(Beginning of Exercise materials)
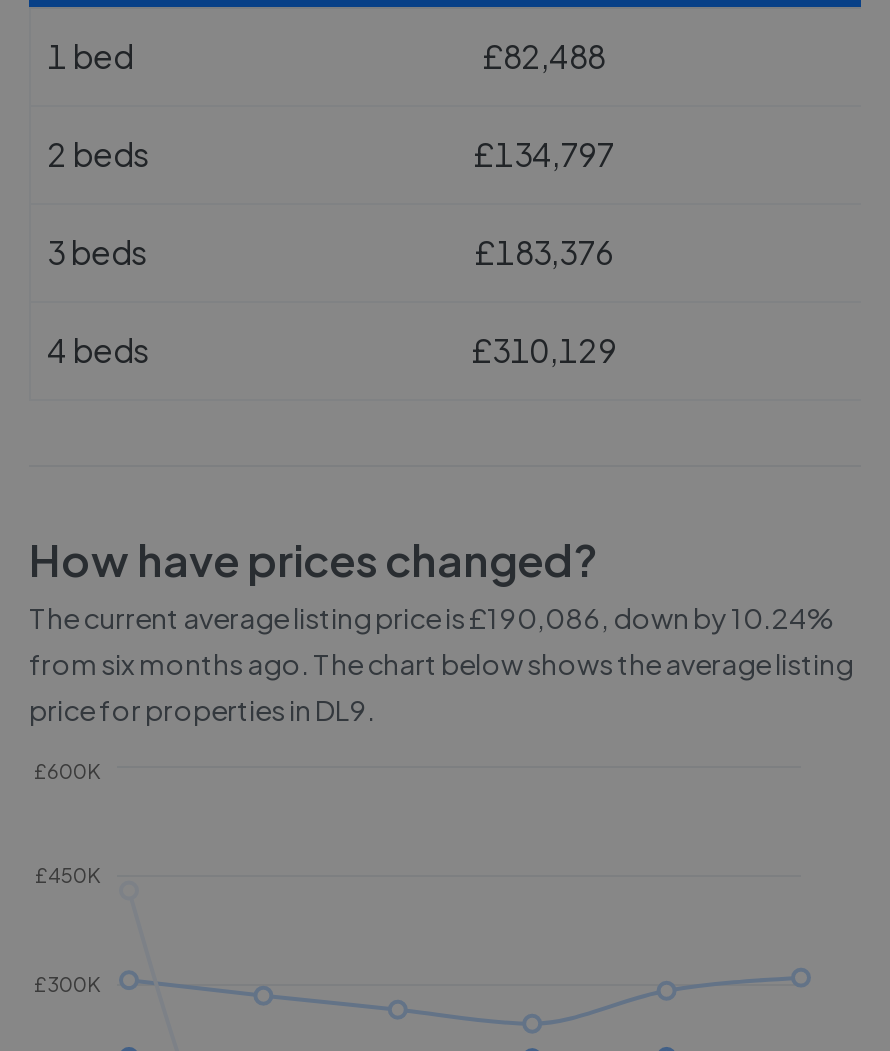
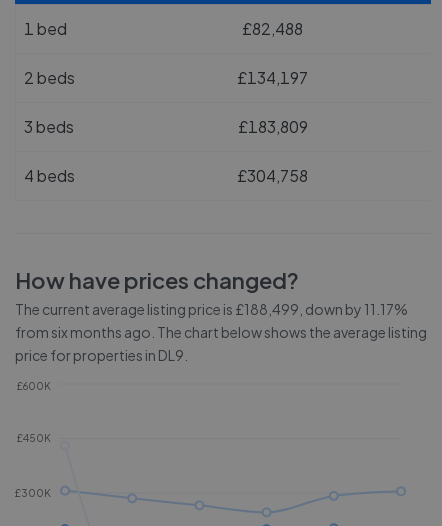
- £134,797
+ £134,197

- £183,376
+ £183,809

- £310,129
+ £304,758

- The current average listing price is £190,086, down by 10.24%
+ The current average listing price is £188,499, down by 11.17%
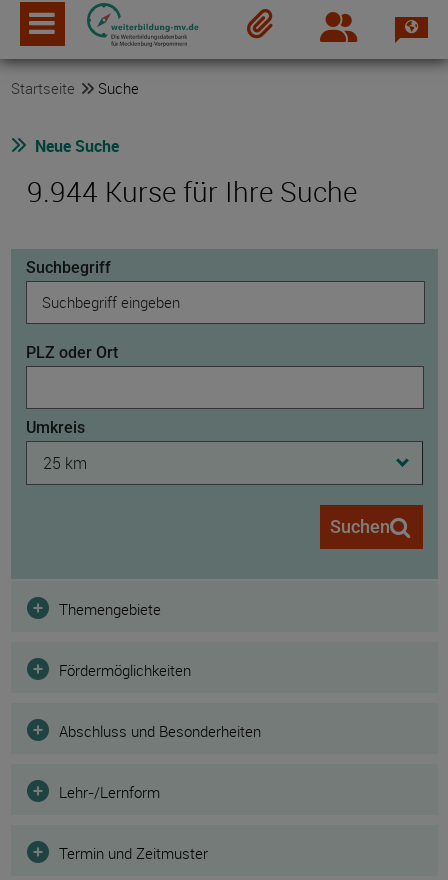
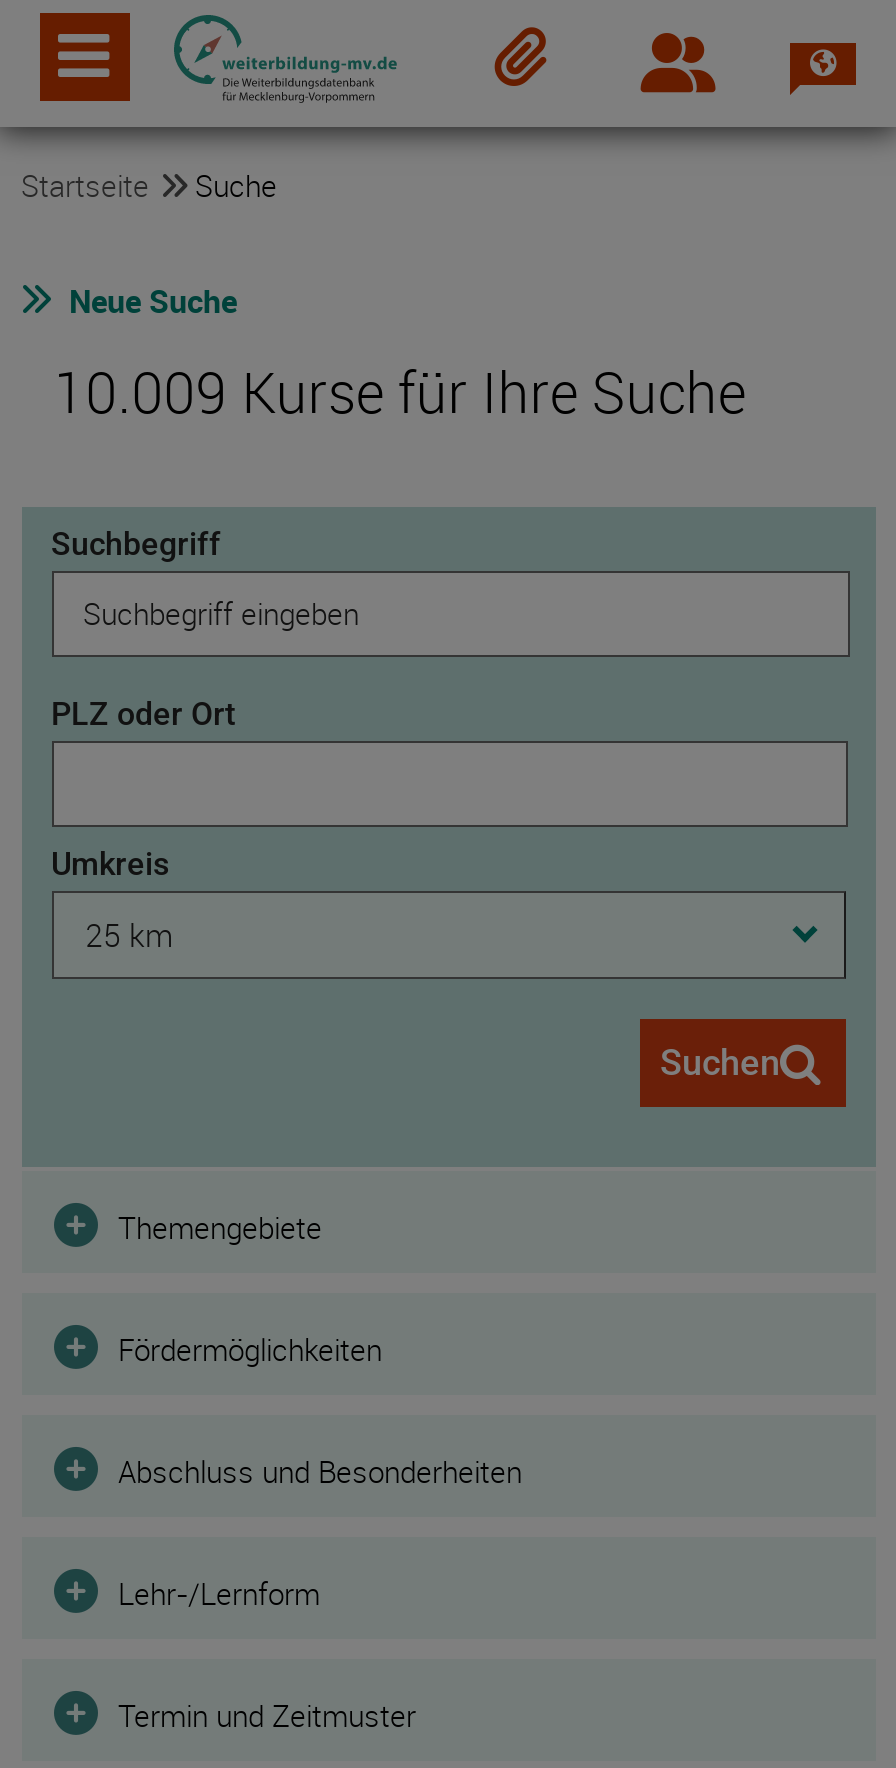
- 9.944 Kurse für Ihre Suche
+ 10.009 Kurse für Ihre Suche
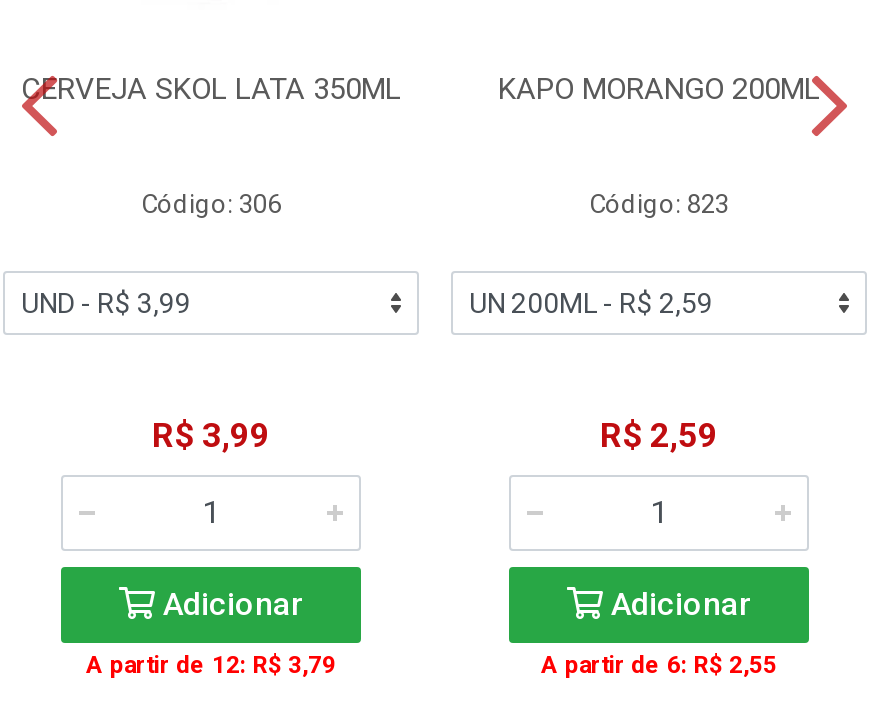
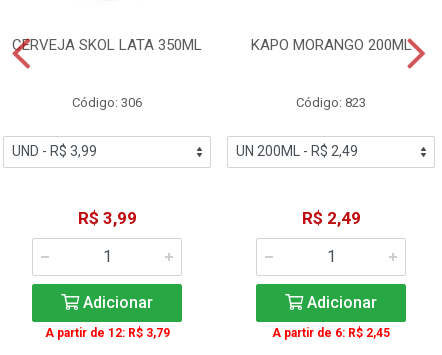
- R$ 2,59
+ R$ 2,49

- A partir de 6: R$ 2,55
+ A partir de 6: R$ 2,45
(End of Exercise materials)
Working through the entries above, copy every line in which "listing" is found.

- The current average listing price is £190,086, down by 10.24%
+ The current average listing price is £188,499, down by 11.17%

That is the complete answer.